Exercise materials
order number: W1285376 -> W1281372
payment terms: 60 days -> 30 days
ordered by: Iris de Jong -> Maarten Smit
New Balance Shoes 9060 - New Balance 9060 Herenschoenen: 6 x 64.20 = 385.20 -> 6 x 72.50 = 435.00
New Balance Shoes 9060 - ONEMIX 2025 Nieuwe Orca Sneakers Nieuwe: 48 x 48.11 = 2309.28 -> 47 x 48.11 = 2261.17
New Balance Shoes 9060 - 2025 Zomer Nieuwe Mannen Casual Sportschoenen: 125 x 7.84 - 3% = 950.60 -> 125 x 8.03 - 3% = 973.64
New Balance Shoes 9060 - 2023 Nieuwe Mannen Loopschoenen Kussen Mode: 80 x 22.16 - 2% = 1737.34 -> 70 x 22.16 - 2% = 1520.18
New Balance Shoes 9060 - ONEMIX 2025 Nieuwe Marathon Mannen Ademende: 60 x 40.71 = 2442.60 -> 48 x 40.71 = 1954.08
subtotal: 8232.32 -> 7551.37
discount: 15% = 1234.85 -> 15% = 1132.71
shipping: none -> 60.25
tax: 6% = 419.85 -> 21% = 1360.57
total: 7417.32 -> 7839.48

--

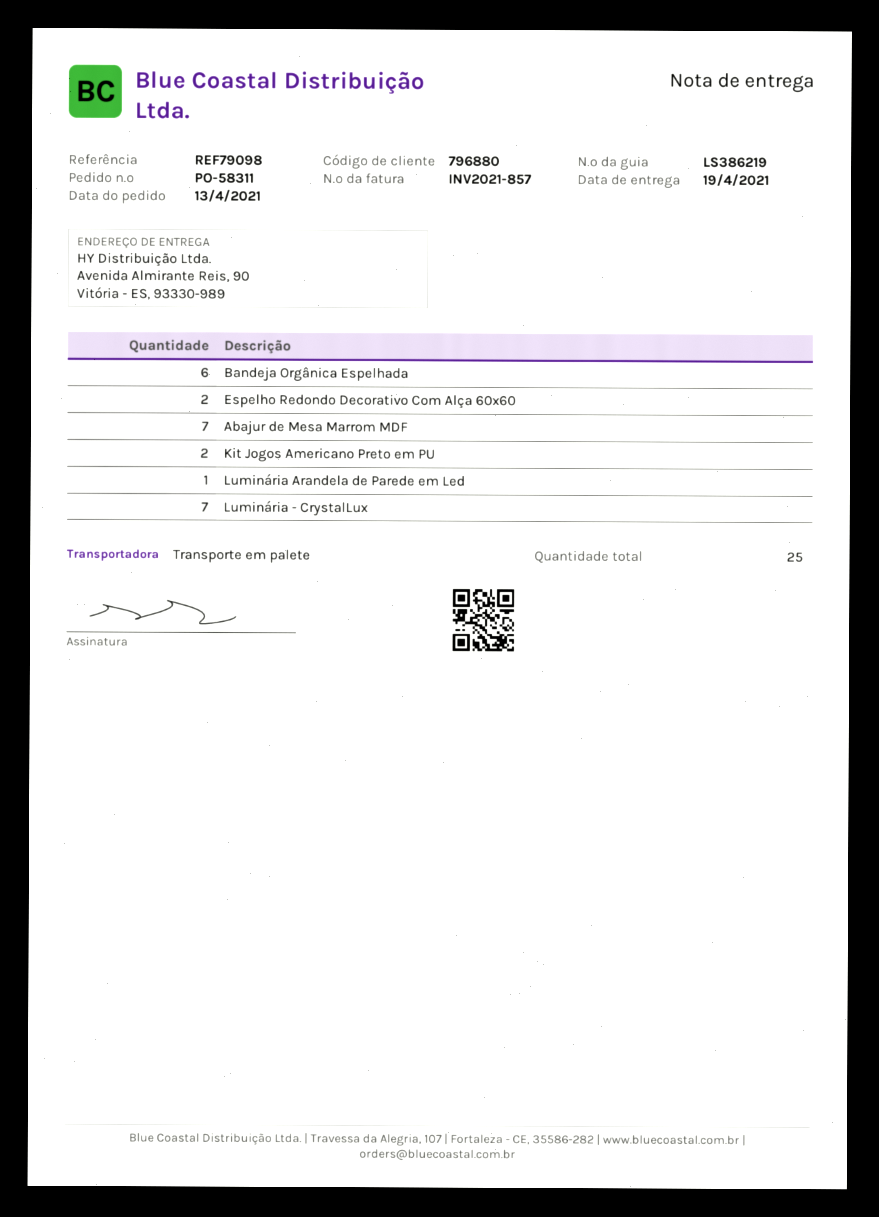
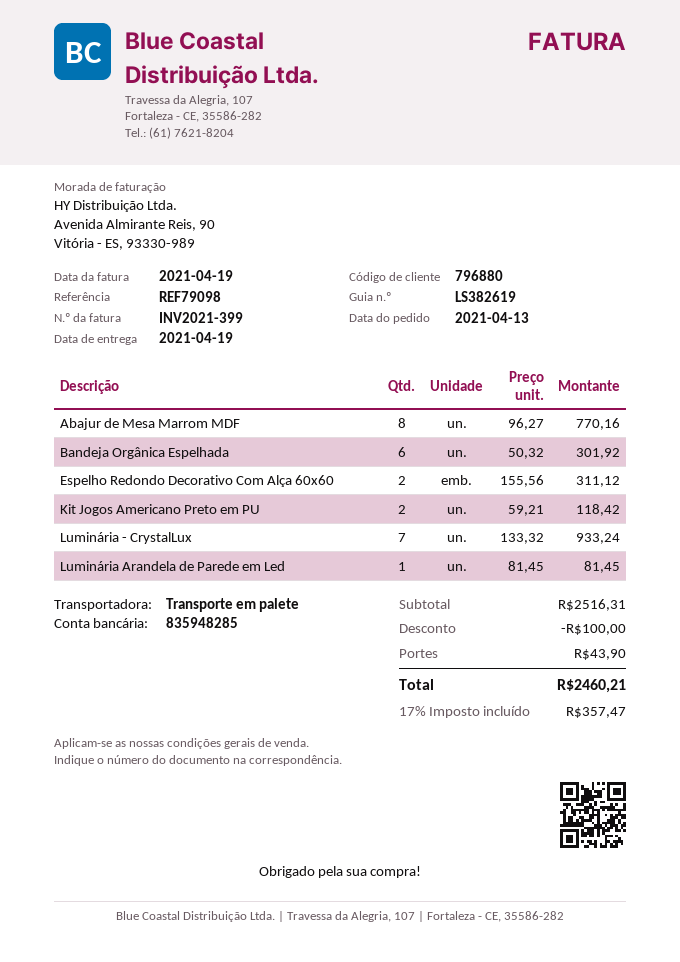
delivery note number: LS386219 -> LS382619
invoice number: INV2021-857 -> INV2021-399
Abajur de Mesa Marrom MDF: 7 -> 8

Work to complete
Scan the data for the word "number" and copy every line where it shows up.

Task solution
order number: W1285376 -> W1281372
delivery note number: LS386219 -> LS382619
invoice number: INV2021-857 -> INV2021-399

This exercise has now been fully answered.